FHA commissioner David Stevens was appointed in July 2009. Since then the FHA has shut down 1,100 lenders, after decades in which the government closed an average of 30 lenders annually. He says most lenders he deals with are of a "very high quality," but that "there are still lenders that either don't have controls in place or are proactively engaging in practices that pose a risk to the FHA."

Stevens does not expect to shut down lenders at the same rate as the past year, but added "the number will be much higher than the historical average."

CoreLogic's Grace said most large lenders have the tools in place to combat mortgage fraud, but admitted he was concerned about some smaller lenders. "The next shakeout of weak lenders will take place over the next 12 to 24 months," he said.

The MBA's Mechem said the U.S. mortgage market must be cleaned up if it is ever to return to
normal. "The one thing private investors need to get back into the secondary market is confidence," he said. "And investors won't risk buying mortgages if they don't have confidence in the quality of the loans. Restoring that confidence is going to play a pivotal role in restoring the markets."

In the meantime, mortgage fraud is expected to cause more problems in areas like Back of the Yards in Chicago.
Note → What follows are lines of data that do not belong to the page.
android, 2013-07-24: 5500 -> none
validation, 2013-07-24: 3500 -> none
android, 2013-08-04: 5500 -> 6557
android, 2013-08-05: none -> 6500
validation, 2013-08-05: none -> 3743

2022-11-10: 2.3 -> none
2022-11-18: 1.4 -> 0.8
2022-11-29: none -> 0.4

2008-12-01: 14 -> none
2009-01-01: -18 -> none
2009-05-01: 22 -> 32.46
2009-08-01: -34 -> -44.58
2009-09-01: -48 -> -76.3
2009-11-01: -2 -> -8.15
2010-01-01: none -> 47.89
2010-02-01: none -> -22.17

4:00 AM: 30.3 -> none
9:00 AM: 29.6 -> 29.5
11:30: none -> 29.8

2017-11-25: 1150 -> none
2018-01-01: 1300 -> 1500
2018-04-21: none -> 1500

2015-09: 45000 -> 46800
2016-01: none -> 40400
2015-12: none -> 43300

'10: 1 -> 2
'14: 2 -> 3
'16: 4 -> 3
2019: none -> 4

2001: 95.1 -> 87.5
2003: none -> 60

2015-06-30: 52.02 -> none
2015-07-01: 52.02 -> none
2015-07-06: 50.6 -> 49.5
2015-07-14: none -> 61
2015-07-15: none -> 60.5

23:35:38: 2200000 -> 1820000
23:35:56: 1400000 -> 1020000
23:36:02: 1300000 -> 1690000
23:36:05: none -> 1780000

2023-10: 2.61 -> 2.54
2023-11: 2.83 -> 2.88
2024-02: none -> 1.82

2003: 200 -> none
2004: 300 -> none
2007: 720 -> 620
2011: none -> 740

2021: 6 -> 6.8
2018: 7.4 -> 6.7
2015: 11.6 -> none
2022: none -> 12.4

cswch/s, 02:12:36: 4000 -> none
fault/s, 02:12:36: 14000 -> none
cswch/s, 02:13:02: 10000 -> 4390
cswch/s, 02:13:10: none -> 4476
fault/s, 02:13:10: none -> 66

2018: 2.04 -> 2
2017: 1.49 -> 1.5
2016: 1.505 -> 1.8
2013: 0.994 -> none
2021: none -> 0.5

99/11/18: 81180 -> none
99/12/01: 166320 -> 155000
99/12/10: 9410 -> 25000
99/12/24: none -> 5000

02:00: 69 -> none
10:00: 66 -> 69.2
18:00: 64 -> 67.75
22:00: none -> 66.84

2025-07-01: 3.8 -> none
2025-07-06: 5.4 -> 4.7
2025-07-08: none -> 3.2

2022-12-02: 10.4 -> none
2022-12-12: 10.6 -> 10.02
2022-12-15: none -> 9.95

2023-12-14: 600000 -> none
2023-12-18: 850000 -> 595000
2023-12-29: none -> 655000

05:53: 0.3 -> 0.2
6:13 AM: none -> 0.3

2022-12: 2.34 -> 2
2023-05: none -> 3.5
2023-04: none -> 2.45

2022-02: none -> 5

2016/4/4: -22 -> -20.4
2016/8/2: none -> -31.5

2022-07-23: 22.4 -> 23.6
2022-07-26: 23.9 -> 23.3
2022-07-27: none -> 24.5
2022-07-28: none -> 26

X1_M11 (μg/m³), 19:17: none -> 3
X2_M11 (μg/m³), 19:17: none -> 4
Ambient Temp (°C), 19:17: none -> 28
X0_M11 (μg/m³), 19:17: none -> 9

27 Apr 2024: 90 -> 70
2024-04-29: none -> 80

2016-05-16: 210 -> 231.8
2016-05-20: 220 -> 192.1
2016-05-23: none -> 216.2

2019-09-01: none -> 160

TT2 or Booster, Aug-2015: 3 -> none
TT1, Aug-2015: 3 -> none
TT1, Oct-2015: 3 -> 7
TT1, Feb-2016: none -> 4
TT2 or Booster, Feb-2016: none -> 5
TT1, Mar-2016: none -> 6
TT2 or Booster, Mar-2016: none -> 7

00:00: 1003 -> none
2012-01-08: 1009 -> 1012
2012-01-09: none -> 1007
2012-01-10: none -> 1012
Three doors down from the boarded-up, foreclosed property that has aroused Carrasquillo's suspicions, father-of-three Oti Cardoso says he and his neighbors try to cut the grass at the abandoned properties on his block and to keep thieves out. But he has heard most empty houses end up occupied by gang members.

"I want my children to be safe, I don't want drug dealers here," he said. "I have tried to find the owner of these houses so I can work with them to help keep their homes clean."
"If they only knew what was happening here," he added, "I'm sure they would want to do what was right."